Poster
in
Affinity Workshop: Blog Track Session 8
Double Descent Demystified: Identifying, Interpreting & Ablating the Sources of a Deep Learning Puzzle
Rylan Schaeffer · Zachary Robertson · Akhilan Boopathy · Mikail Khona · Kateryna Pistunova · Jason Rocks · Ila Fiete · Andrey Gromov · Sanmi Koyejo
Halle B #2
Double descent is a surprising phenomenon in machine learning, in which as the number of model parameters grows relative to the number of data, test error drops as models grow ever larger into the highly overparameterized (data undersampled) regime. This drop in test error flies against classical learning theory on overfitting and has arguably underpinned the success of many large models in machine learning.

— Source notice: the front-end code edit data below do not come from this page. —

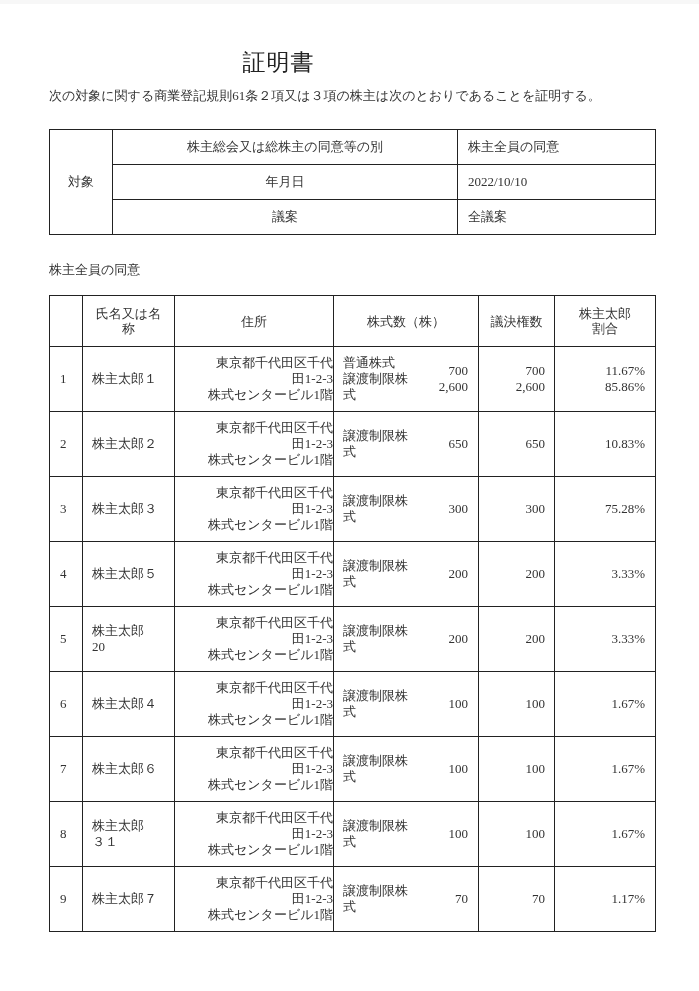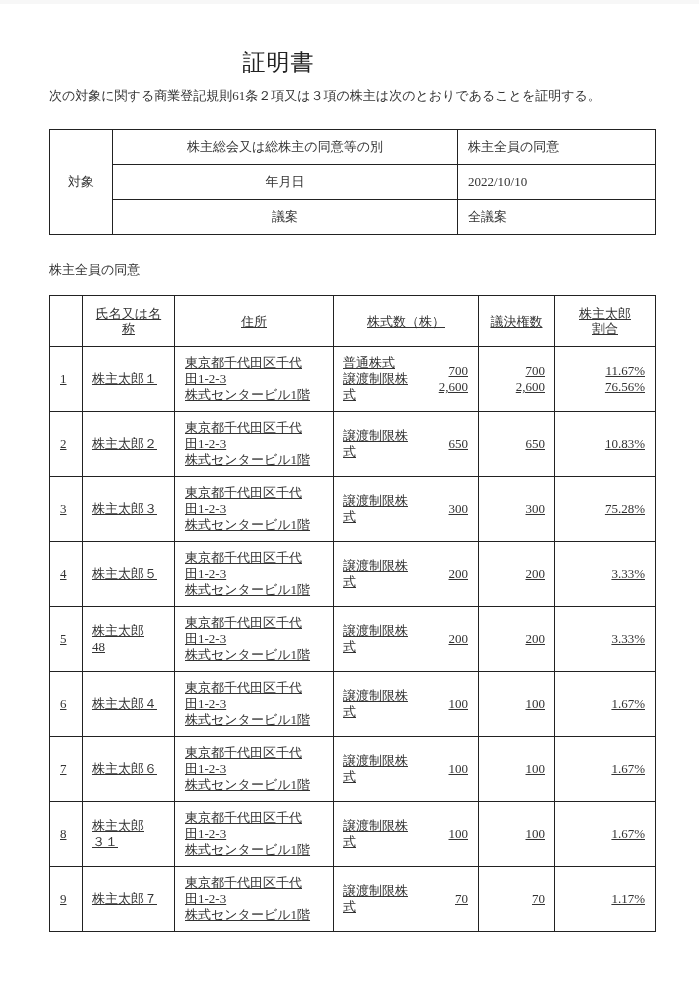--- a/index.html
+++ b/index.html
@@ -37,7 +37,7 @@
       font-size: 13px; line-height: 16px; color: #333333;
     }
     
-    .t2 { top: 295px; text-decoration: underline; }
+    .t2 { top: 295px; }
     .t2 th { height: 50px; text-align: center; line-height: 15px; }
     .t2 td { height: 64px; line-height: 16px; }
     .c-no { padding-left: 10px !important; }

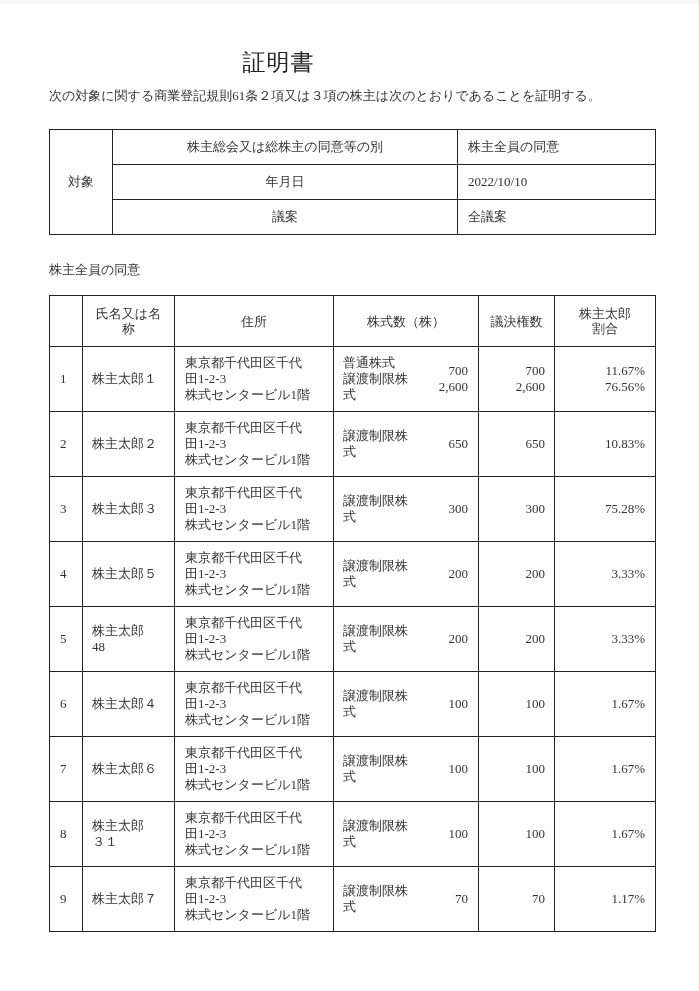--- a/index.html
+++ b/index.html
@@ -42,7 +42,7 @@
     .t2 td { height: 64px; line-height: 16px; }
     .c-no { padding-left: 10px !important; }
     .c-name { padding-left: 9px !important; }
-    .c-addr { padding-left: 10px !important; }
+    .c-addr { padding-left: 10px !important; text-align: right; }
     .c-votes { text-align: right; padding-right: 9px !important; }
     .c-ratio { text-align: right; padding-right: 10px !important; margin-top: 12px; }
     .sh { display: flex; align-items: center; justify-content: space-between; padding: 0 10px 0 9px; }

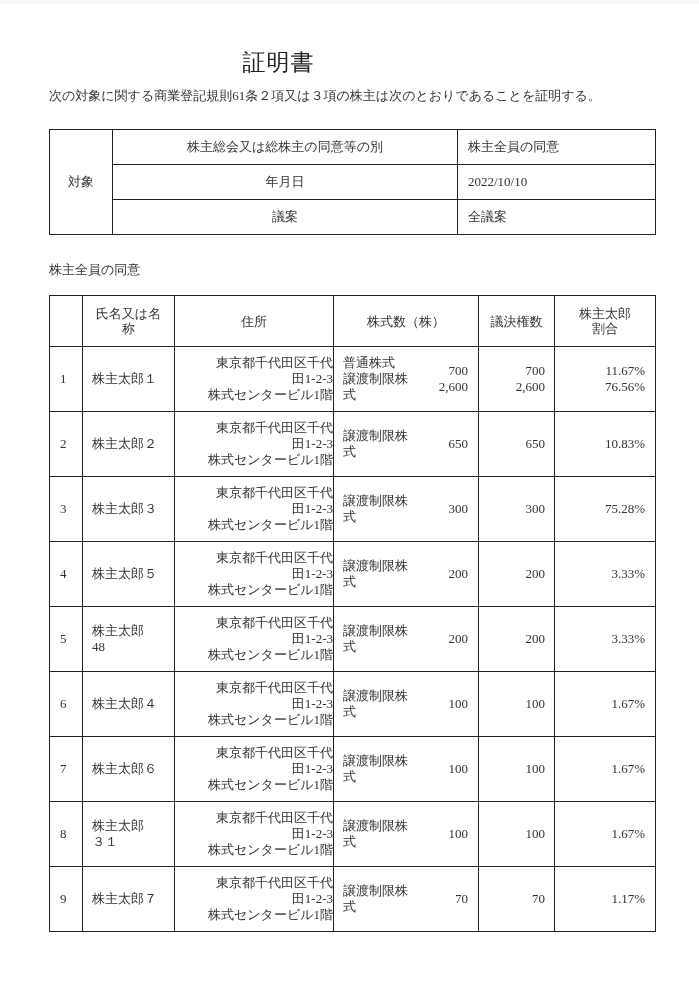--- a/index.html
+++ b/index.html
@@ -136,7 +136,7 @@
     </td>
     <td class="c-ratio">
       <div>11.67%</div>
-      <div>76.56%</div>
+      <div>85.86%</div>
     </td>
   </tr>
 

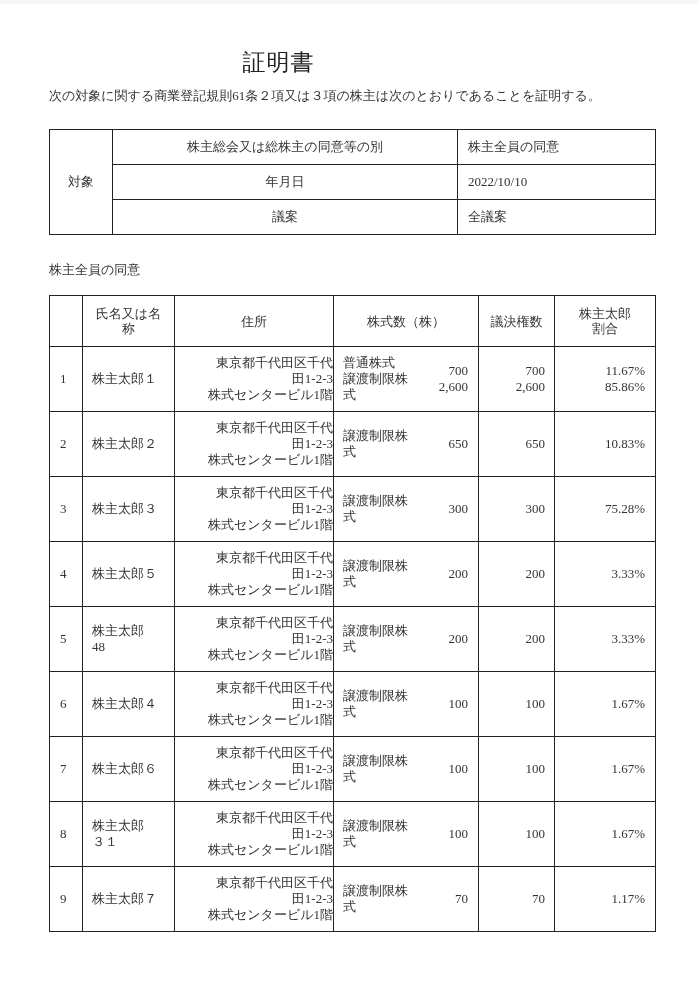--- a/index.html
+++ b/index.html
@@ -213,7 +213,7 @@
     <td class="c-no">5</td>
     <td class="c-name">
       <div>株主太郎</div>
-      <div>48</div>
+      <div>20</div>
     </td>
     <td class="c-addr">
       <div>東京都千代田区千代</div>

In this work, we analytically dissect the simple setting of ordinary linear regression, and show intuitively and rigorously when and why double descent occurs, without complex tools (e.g., statistical mechanics, random matrix theory). We identify three interpretable factors that, when simultaneously all present, cause double descent: (1) How much the training features vary in each direction; (2) How much, and in which directions, the test features vary relative to the training features; (3) How well the best possible model in the model class can correlate the variance in the training features with the training targets. We demonstrate on real data that ordinary linear regression exhibits double descent, and that double descent disappears when we ablate any one of the three identified factors. We conclude by using our fresh perspective to shed light on recent observations in nonlinear models concerning superposition and double descent.